If DEX then do you dump STR? you can, but Athletics is the fighters most obvious way to interact with many exploration challenges, so that's tricky. If STR, dumping DEX has serious consequences too (you can't supplement weaknesses with spells like the wizard can). And unlike the wizard, you have to concern yourself dumping WIS and CHA too because stats are the easiest way you get bonuses in a pillar other than combat. And god forbid you don't prioritize CON, low CON for a martial is dangerous (more so than for a caster, even with concentration).

Then the fighter has to make the choice of melee or ranged. Very difficult to be fully competent at both, even with a DEX build. Again choices matter here and will have ramifications for the long haul. The wizard doesn't really have to worry about this choice.

Then skills. The fighter has to pick carefully as they can't supplement without help. Pick a "fun" skill - it's at the expense of something else. Sure the wizard has this problem, but they can supplement with magic (need to descend a cliff and are lousy at athletics - you probably have room for feather fall on your list).

And it goes on. and that's just to 1st level!

Further if the fighter picks poorly, he's stuck unless the DM is kind and lets him redo (there are now SOME options to swap out styles and maneuvers, but it's still a wait). The mage may be stuck with some subpar spells, but they can fix at every level and I've never been in a campaign where the DM has been all that stingy with spell acquisition (I'm sure they exist, but I haven't see it!)

So I'd say, in many of the ways that matter, the "simple" fighter is actually more complex than the wizard.

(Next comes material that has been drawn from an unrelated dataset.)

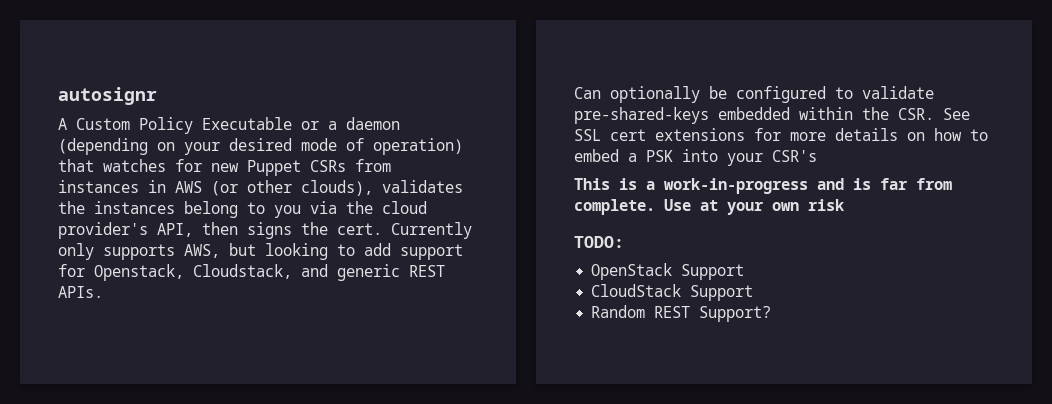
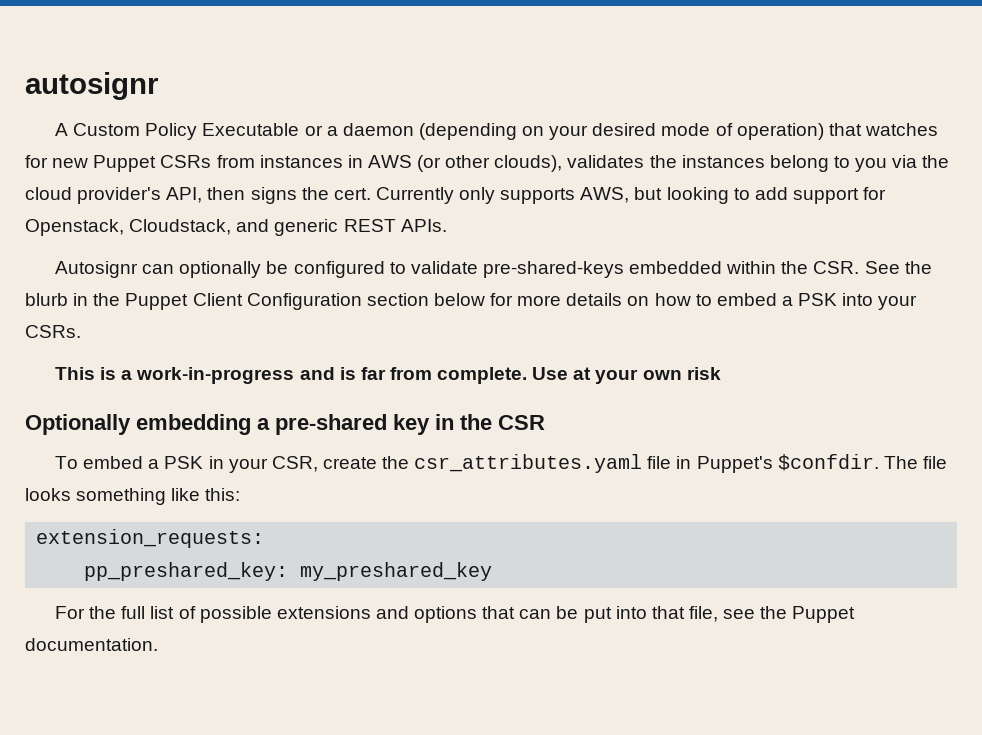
[574,87,601,99] Can -> [55,261,175,278] Autosignr can
[574,128,745,141] SSL cert extensions -> [904,261,932,274] [25,293,485,310] the blurb in the Puppet Client Configuration section below
[772,150,817,162] CSR's -> [25,325,81,338] CSRs.
[574,236,624,248] [591,263,745,280] [591,284,754,301] [591,305,772,322] TODO: // OpenStack Support // CloudStack Support // Random REST Support? -> [25,414,545,435] [55,454,948,473] [25,488,241,505] [36,529,265,548] [84,562,493,581] [55,606,856,623] [25,638,158,651] Optionally embedding a pre-shared key in the CSR // To embed a PSK in your CSR, create the csr_attributes.yaml file in Puppet's $confdir. The file looks something like this: // extension_requests: // pp_preshared_key: my_preshared_key // For the full list of possible extensions and options that can be put into that file, see the Puppet documentation.

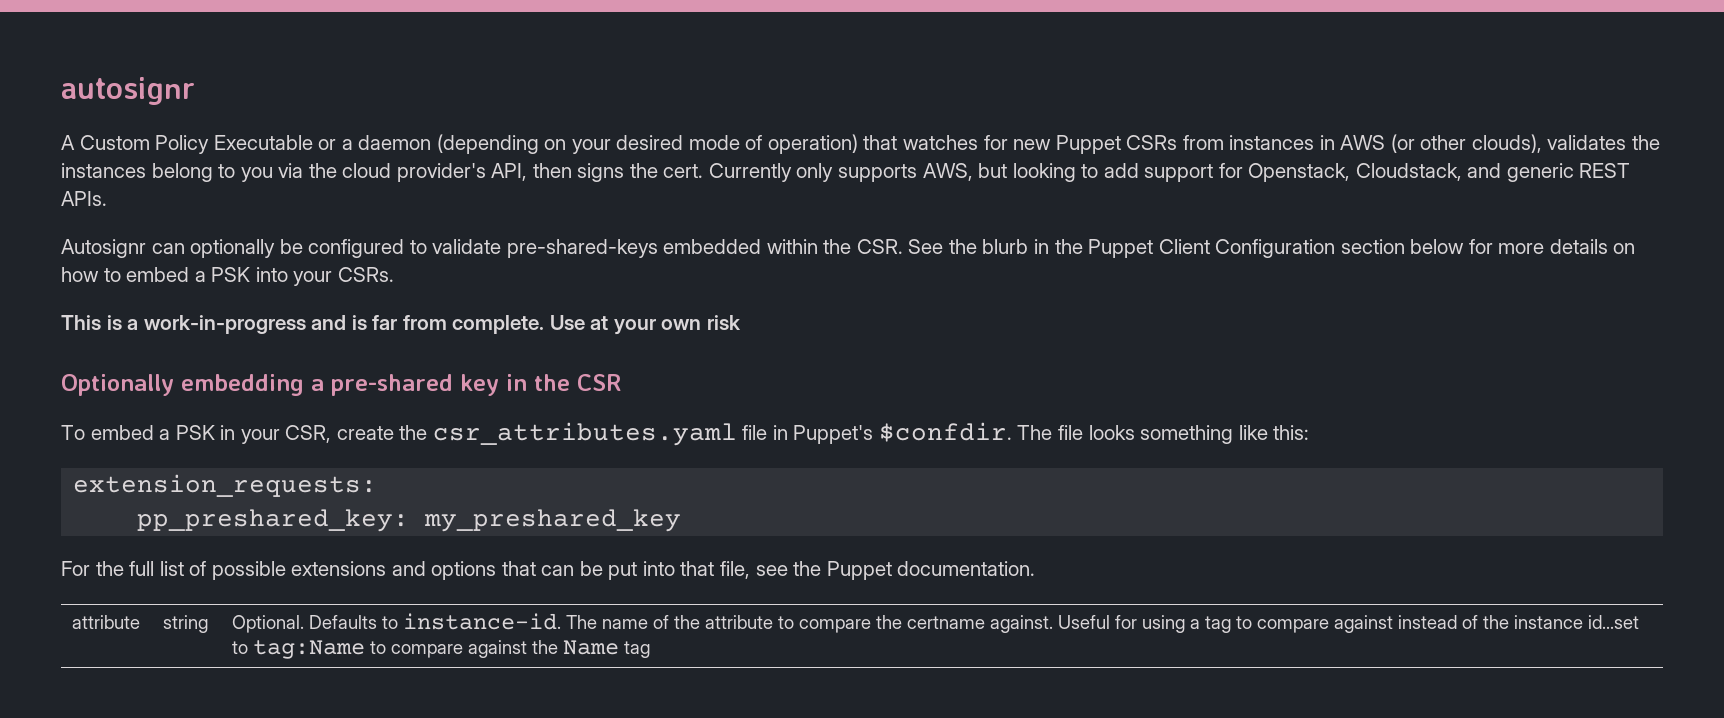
(158, 644) none -> [72,615,141,629] [163,615,209,633] [232,613,1640,633] [232,640,651,659] // attribute | string | Optional. Defaults to instance-id. The name of the attribute to compare the certname against. Useful for using a tag to compare against instead of the instance id...set to tag:Name to compare against the Name tag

And the OP wants to add easy weapon breakage to force the fighter to have even more difficult choices?
You make some good points, but you are also leaving out 99% of the wizard's complexity at character creation.

The player of the wizard as part of character creation has to go through 16 cantrips and select which 3 he wants, then he has to go through 30 1st level spells and select which 6 he wants. And that's only the PHB. Those numbers go way up if the DM is using non-core books.

Everything you listed above for the fighter, even when added together, doesn't come close to having to do that.

After character creation the 1st level fighter has to.................hit things. That's almost his choice. Except for every once in a while he has to choose to second wind to heal so that he can................keep hitting things.

The 1st level wizard on the other hand has to prepare 3-5 of his 6 picked 1st level spells, depending on starting intelligence, so he doesn't have all of his spells memorized. Then he has to choose from those 3-5 prepared spells which 2 he is going to use with his spell slots. Or is he going to save a slot and use a cantrip instead. Then has arcane recover to get 1 slot back to cast one of his 3-5 1st level spells.

The 1st wizard blows the 1st level fighter away for complexity.
 

Damage resistance/immunities that can't be easily bypassed with magic. If skeletons took less damage from piercing weapons and more damage from bludgeoning ones, regardless of whether those weapons were magical or not, folks would start carrying around maces and clubs again. Ditto for werewolves and vampires: silver will make a big comeback if you no longer allow any magic weapon to work just as well as a silver weapon.
I remember people absolutely loving* that back in 3.5e, and how people fondly remember the days of having golfbags full of weapons for different situations.

* This may not be completely accurate.
 


Yes, but the statistics suck. There are only relative handful of people here, and we self-select for particular discussions. Listening to us talk doesn't tell you anything about the greater gaming world.

Forgetting that is a good way to come to very incorrect conclusions, and getting into a lot of needless arguments.
Fair enough. Good thing I've never cared much about what's popular.
 



AIVIKING said:
Specific blades done at specific moments for dramatic effect under very unusual circumstances.
Micah Sweet said:
Cool art. Someone can definitely depict all those artifacts breaking.
Maxperson said:
I read the entire Elric series and Stormbringer never broke.

My attempt at levity failed miserably. My point was wouldn't it be funny if our heroes' swords routinely broke in combat. I probably shouldn't have included two swords which actually did break.